É circunstancial o fato de que muitas dessas matérias envolvam a bandidagem que controla o tráfico nas favelas. Se isso acontece é porque essa é uma das questões sociais mais graves e visíveis do país. O Brasil não está em guerra com nenhuma outra nação ? portanto, relatos do que está acontecendo no Oriente Médio ou no Afeganistão, ainda que muito importantes, cumprem meramente um papel informativo. Já denúncias sobre a organização de um poder que virtualmente tomou toda a população brasileira como refém constituem um serviço prioritário e insubstituível.
Além disso, deve-se observar que o exercício investigativo na televisão brasileira não tem se limitado às favelas. Ele tem denunciado ? e provado ? a corrupção de políticos, juízes e empresários, seja em São Paulo, em São Gonçalo ou em Brasília. A utilização de microcâmeras é tão parte da organização narrativa dessas reportagens quanto a utilização de equipamentos de replay instantâneo o é para a transmissão de um jogo de futebol.

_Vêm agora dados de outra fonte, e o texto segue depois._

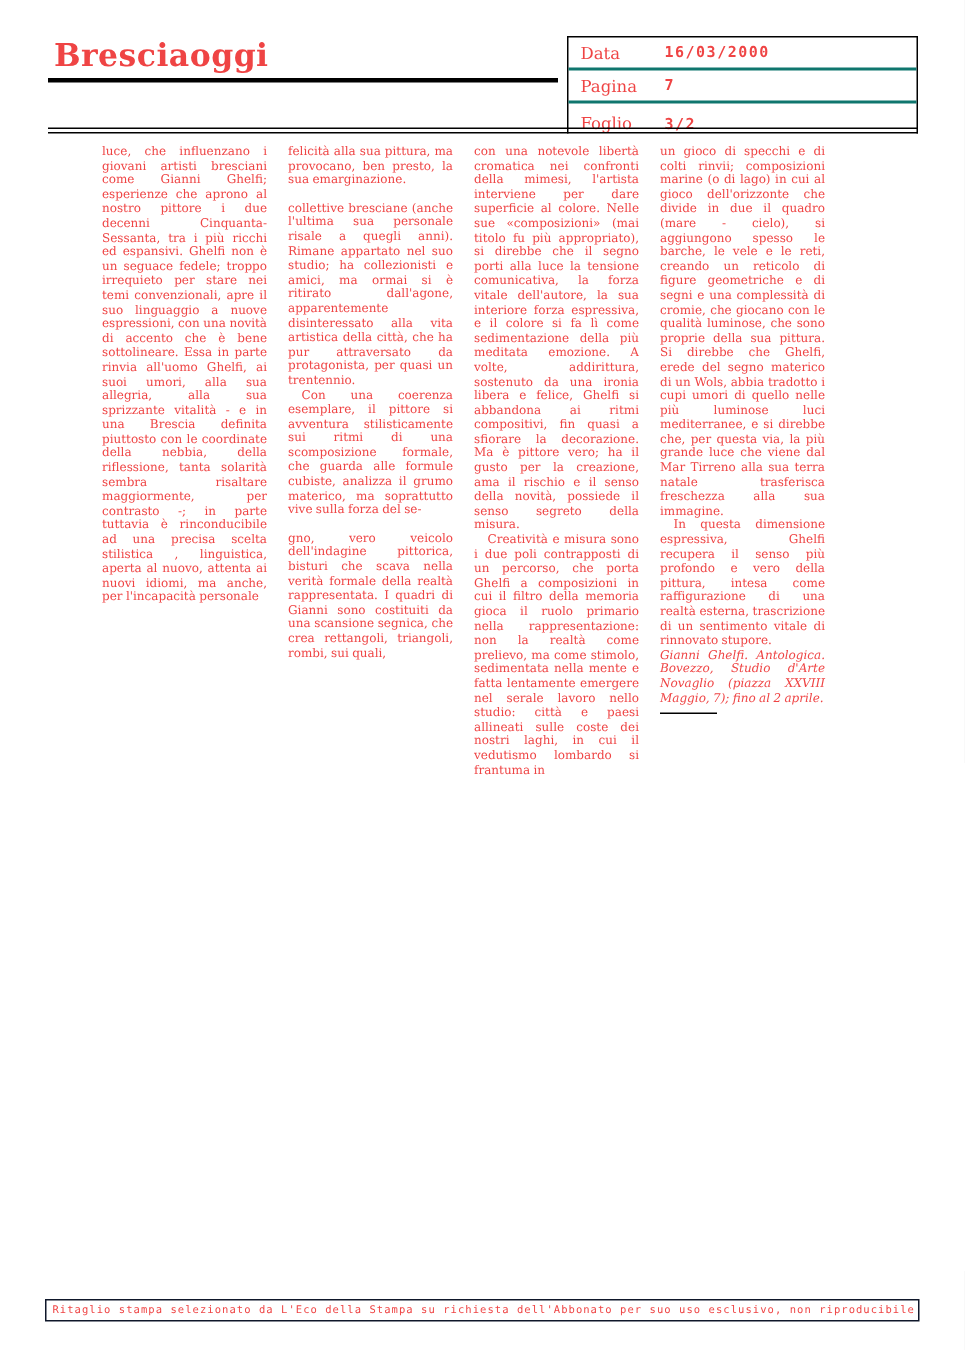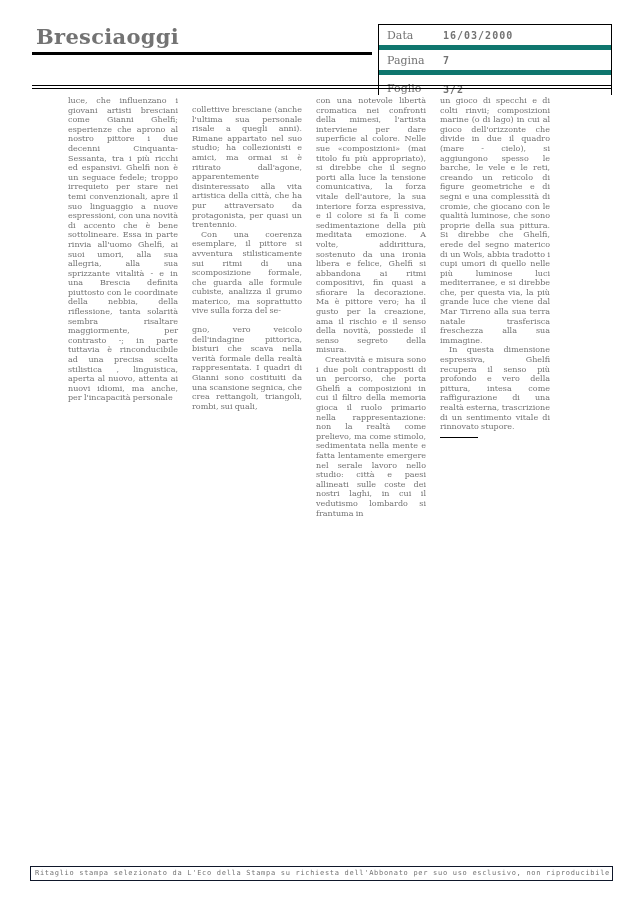--- a/index.html
+++ b/index.html
@@ -9,7 +9,7 @@
     width: 643px;
     height: 900px;
     background: #ffffff;
-    color: #737373;
+    color: #ef4444;
     font-family: "DejaVu Serif", serif;
     overflow: hidden;
   }

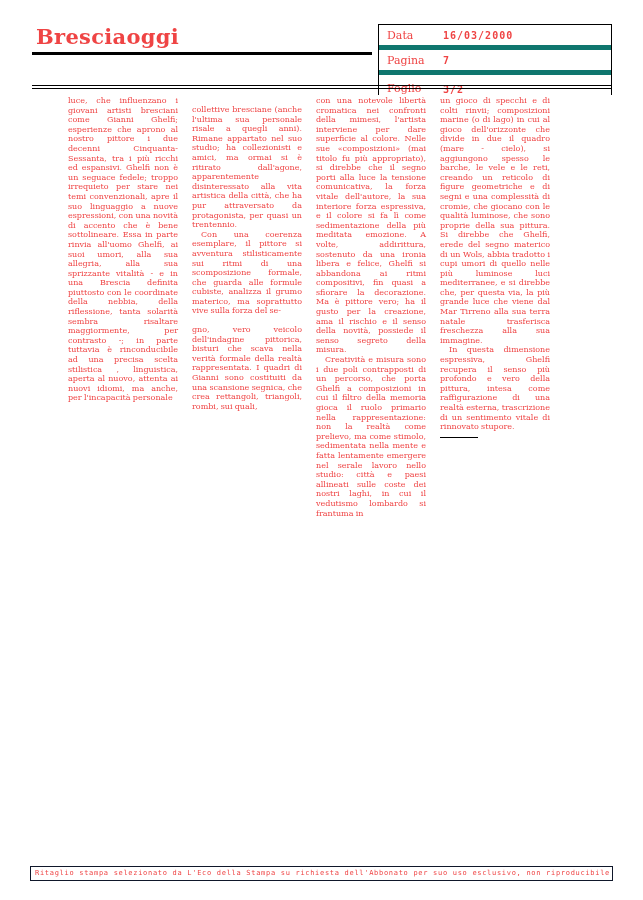--- a/index.html
+++ b/index.html
@@ -43,7 +43,7 @@
     display: flex;
     align-items: center;
     height: 20px;
-    border-bottom: 5px solid #0f766e;
+    border-bottom: 2px solid #0f766e;
   }
   .info-row:last-child { border-bottom: none; align-items: flex-end; }
   .info-label {

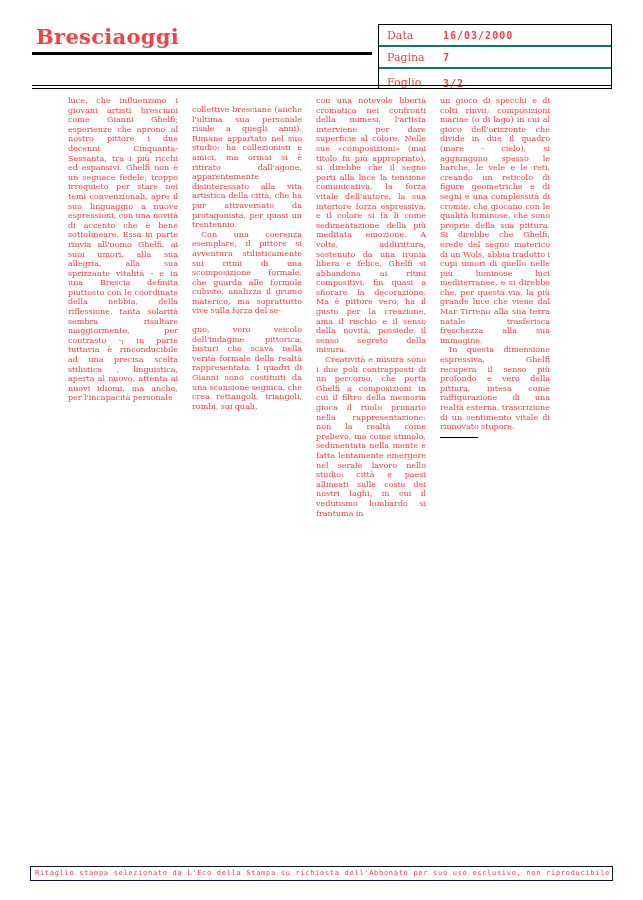--- a/index.html
+++ b/index.html
@@ -145,6 +145,7 @@
     </div>
 
     <div class="col">
+      <p>felicità alla sua pittura, ma provocano, ben presto, la sua emarginazione.</p>
       <p class="gap">collettive bresciane (anche l'ultima sua personale risale a quegli anni). Rimane appartato nel suo studio; ha collezionisti e amici, ma ormai si è ritirato dall'agone, apparentemente disinteressato alla vita artistica della città, che ha pur attraversato da protagonista, per quasi un trentennio.</p>
       <p class="indent">Con una coerenza esemplare, il pittore si avventura stilisticamente sui ritmi di una scomposizione formale, che guarda alle formule cubiste, analizza il grumo materico, ma soprattutto vive sulla forza del se-</p>
       <p class="gap">gno, vero veicolo dell'indagine pittorica, bisturi che scava nella verità formale della realtà rappresentata. I quadri di Gianni sono costituiti da una scansione segnica, che crea rettangoli, triangoli, rombi, sui quali,</p>

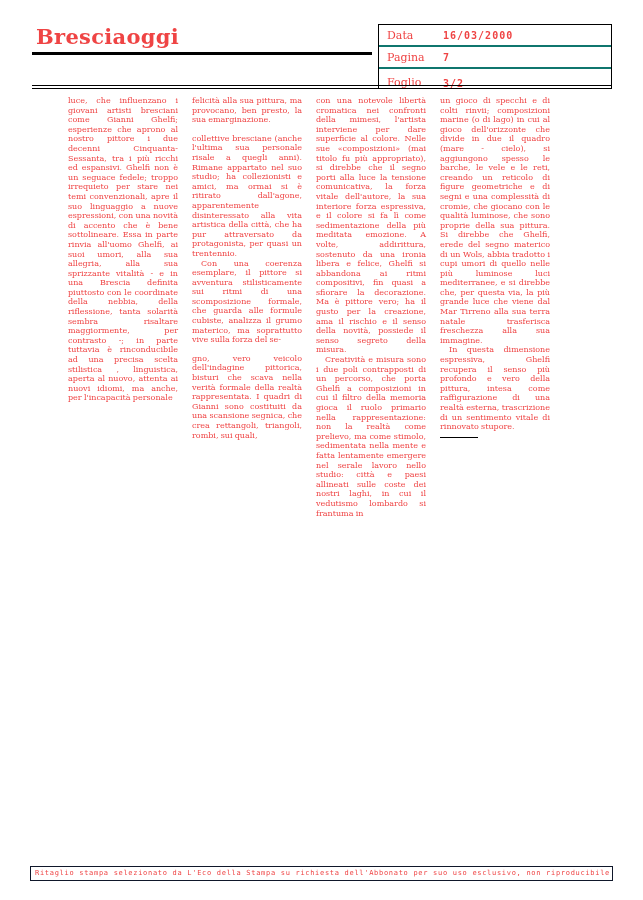--- a/index.html
+++ b/index.html
@@ -159,6 +159,7 @@
     <div class="col">
       <p>un gioco di specchi e di colti rinvii; composizioni marine (o di lago) in cui al gioco dell'orizzonte che divide in due il quadro (mare - cielo), si aggiungono spesso le barche, le vele e le reti, creando un reticolo di figure geometriche e di segni e una complessità di cromie, che giocano con le qualità luminose, che sono proprie della sua pittura. Si direbbe che Ghelfi, erede del segno materico di un Wols, abbia tradotto i cupi umori di quello nelle più luminose luci mediterranee, e si direbbe che, per questa via, la più grande luce che viene dal Mar Tirreno alla sua terra natale trasferisca freschezza alla sua immagine.</p>
       <p class="indent">In questa dimensione espressiva, Ghelfi recupera il senso più profondo e vero della pittura, intesa come raffigurazione di una realtà esterna, trascrizione di un sentimento vitale di rinnovato stupore.</p>
+      <p class="credit">Gianni Ghelfi. Antologica. Bovezzo, Studio d'Arte Novaglio (piazza XXVIII Maggio, 7); fino al 2 aprile.</p>
       <div class="credit-rule"></div>
     </div>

Na sua esmagadora maioria, a televisão aberta brasileira ainda é servil tanto às instâncias mais ínfimas do poder (o que dizer poder da intimidação) quanto aos patrocinadores, inclusive à permuta da churrascaria da esquina. Não aposta na ousadia porque o servilismo é simplesmente uma das formas de manifestação da sua acomodação a situações que ela simplesmente reconhece ? porque acredita sinceramente que não lhe cabe discuti-las e muito menos confrontá-las.
É assim que a televisão estimula ? ao invés de combater ? anacronismos como o gradual emburrecimento da população, que passa pelo não reconhecimento, pelo povo, de seus direitos essenciais, conseqüentemente de sua cidadania.
Uma pequena exceção é esse tipo de jornalismo investigativo, corajoso e responsável, que não começou na Globo mas é hoje na sua quase totalidade amparado por ela ? por mais improvável que, há pouco tempo, isso pudesse parecer.
O macabro episódio da captura, julgamento e execução de Tim Lopes não se encerra nas frases emotivas que estarão sendo repetidas esta semana. Ele impõe garantias de que o jornalismo de vital comprometimento com a sociedade ? que Tim praticava ? não aceitará a sentença do poder paralelo.
Por mais que seja difícil imaginar o esfacelamento desse poder, agora é particularmente importante que isso seja feito para que se possa imaginar, também, o fortalecimento de uma imprensa a quem caberá assumir o papel das instituições que entraram em colapso.